More to the point of today, I came across a paper whereby people where using the MONKS dataset the evaluate the quality of an XCS (a variant of LCS on which RLCS is inspired indeed).

And I thought, so if others use that to validate their implementation, would RLCS fare well with these?

This applies apparently to my RLCS implementation too

Long story short

It actually kinda fits on one picture:

It just works. I limited some parameters so that I keep “only” 50 rules of these found (more would work on the training dataset).

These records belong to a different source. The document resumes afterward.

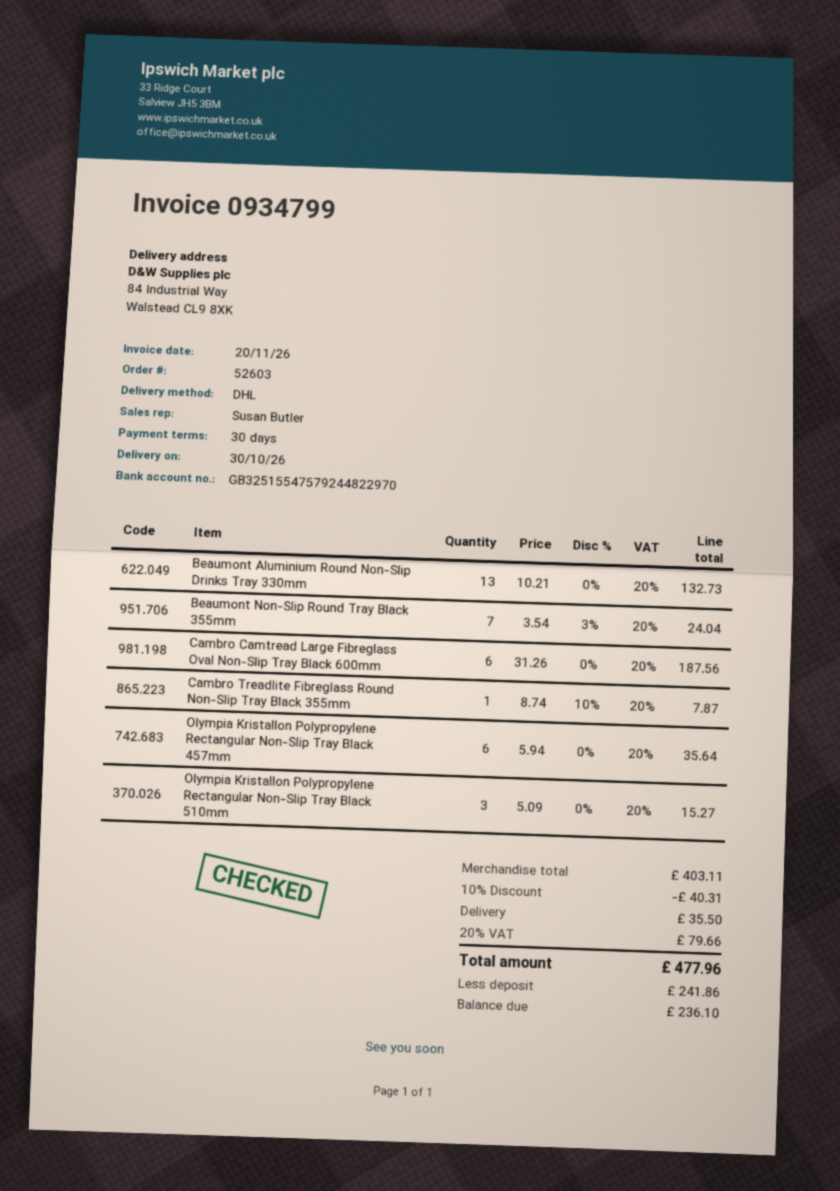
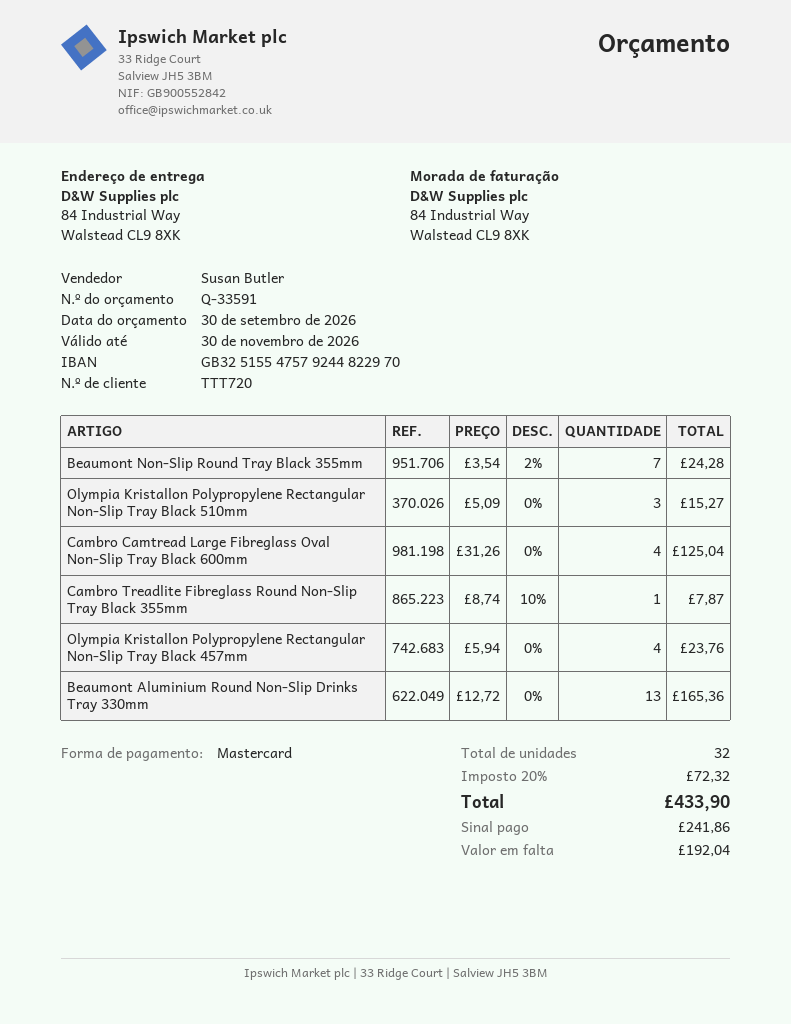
Beaumont Aluminium Round Non-Slip Drinks Tray 330mm: 13 x 10.21 = 132.73 -> 13 x 12.72 = 165.36
Beaumont Non-Slip Round Tray Black 355mm: 7 x 3.54 - 3% = 24.04 -> 7 x 3.54 - 2% = 24.28
Cambro Camtread Large Fibreglass Oval Non-Slip Tray Black 600mm: 6 x 31.26 = 187.56 -> 4 x 31.26 = 125.04
Olympia Kristallon Polypropylene Rectangular Non-Slip Tray Black 457mm: 6 x 5.94 = 35.64 -> 4 x 5.94 = 23.76
discount: 10% = 40.31 -> none
shipping: 35.50 -> none
tax: 20% = 79.66 -> 20% = 72.32
total: 477.96 -> 433.90
balance: 236.10 -> 192.04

Finding those that match on the training set and going through them, one could wonder, as some rules appear that do not match the statement, but then you need to remember that for a datamining exercise one would use the complete set.

And so I moved to Full dataset for MONK-1

Using the “test” dataset, one can move from supervised learning to data mining exercise (which is what I wanted to check based on the paper I had read).

And heck, perfect score :)

Conclusions

At least, my RLCS implementation works just fine for one exercise that others have deemed relevant enough (back in 1999) to write an actual paper on validation of LCS…

So there is that.

And although I’ll need to verify further, it looks like I fixed a bug with the rosetta stone functions for factors.

Good. Moving on :)

References

The Paper that motivated this entry: https://link.springer.com/chapter/10.1007/3-540-45027-0_12

Which I found here: https://link.springer.com/book/10.1007/3-540-45027-0

Original Dataset copy (AFAIK), but with bad certificate: https://archive.ics.uci.edu/dataset/70/monk+s+problems

Official citation: Wnek, J. (1993). MONK’s Problems [Dataset]. UCI Machine Learning Repository. https://doi.org/10.24432/C5R30R.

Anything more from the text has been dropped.